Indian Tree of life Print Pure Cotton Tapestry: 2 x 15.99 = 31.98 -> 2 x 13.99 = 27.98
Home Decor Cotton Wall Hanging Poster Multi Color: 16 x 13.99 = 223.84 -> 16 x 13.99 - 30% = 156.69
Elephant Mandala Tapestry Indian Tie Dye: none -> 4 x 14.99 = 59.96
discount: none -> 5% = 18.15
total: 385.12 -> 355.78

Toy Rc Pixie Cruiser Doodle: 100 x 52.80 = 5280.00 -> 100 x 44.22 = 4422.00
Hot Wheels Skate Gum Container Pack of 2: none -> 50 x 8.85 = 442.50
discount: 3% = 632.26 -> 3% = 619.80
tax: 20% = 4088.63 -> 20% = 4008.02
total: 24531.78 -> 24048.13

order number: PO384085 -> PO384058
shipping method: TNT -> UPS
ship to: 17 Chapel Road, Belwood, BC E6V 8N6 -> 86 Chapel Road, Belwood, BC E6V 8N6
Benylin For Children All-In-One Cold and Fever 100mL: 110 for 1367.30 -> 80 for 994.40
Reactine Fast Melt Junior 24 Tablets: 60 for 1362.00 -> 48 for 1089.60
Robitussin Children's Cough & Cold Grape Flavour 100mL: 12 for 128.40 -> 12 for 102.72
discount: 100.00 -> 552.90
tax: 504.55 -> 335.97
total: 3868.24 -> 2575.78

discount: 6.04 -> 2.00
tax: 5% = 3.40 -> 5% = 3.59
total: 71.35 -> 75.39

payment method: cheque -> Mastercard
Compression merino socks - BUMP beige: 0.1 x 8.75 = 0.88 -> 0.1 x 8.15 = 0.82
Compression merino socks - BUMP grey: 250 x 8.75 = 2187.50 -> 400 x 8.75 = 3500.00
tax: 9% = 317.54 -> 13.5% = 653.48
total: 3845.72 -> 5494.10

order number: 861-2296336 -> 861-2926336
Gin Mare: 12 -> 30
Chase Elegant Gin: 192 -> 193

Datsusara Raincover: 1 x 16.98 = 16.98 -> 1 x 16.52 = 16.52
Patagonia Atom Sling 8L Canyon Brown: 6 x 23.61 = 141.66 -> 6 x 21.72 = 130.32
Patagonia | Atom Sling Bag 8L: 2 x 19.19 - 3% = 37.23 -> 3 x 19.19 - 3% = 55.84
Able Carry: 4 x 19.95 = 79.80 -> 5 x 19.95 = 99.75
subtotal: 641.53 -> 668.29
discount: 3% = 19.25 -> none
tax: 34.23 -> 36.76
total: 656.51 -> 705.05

________________________

● YOUR GOAL:
The response must consist solely of the lines from the top of the records through the line holding "Hot Wheels Skate", copied word for word.

● ANSWER SPACE:
Indian Tree of life Print Pure Cotton Tapestry: 2 x 15.99 = 31.98 -> 2 x 13.99 = 27.98
Home Decor Cotton Wall Hanging Poster Multi Color: 16 x 13.99 = 223.84 -> 16 x 13.99 - 30% = 156.69
Elephant Mandala Tapestry Indian Tie Dye: none -> 4 x 14.99 = 59.96
discount: none -> 5% = 18.15
total: 385.12 -> 355.78

Toy Rc Pixie Cruiser Doodle: 100 x 52.80 = 5280.00 -> 100 x 44.22 = 4422.00
Hot Wheels Skate Gum Container Pack of 2: none -> 50 x 8.85 = 442.50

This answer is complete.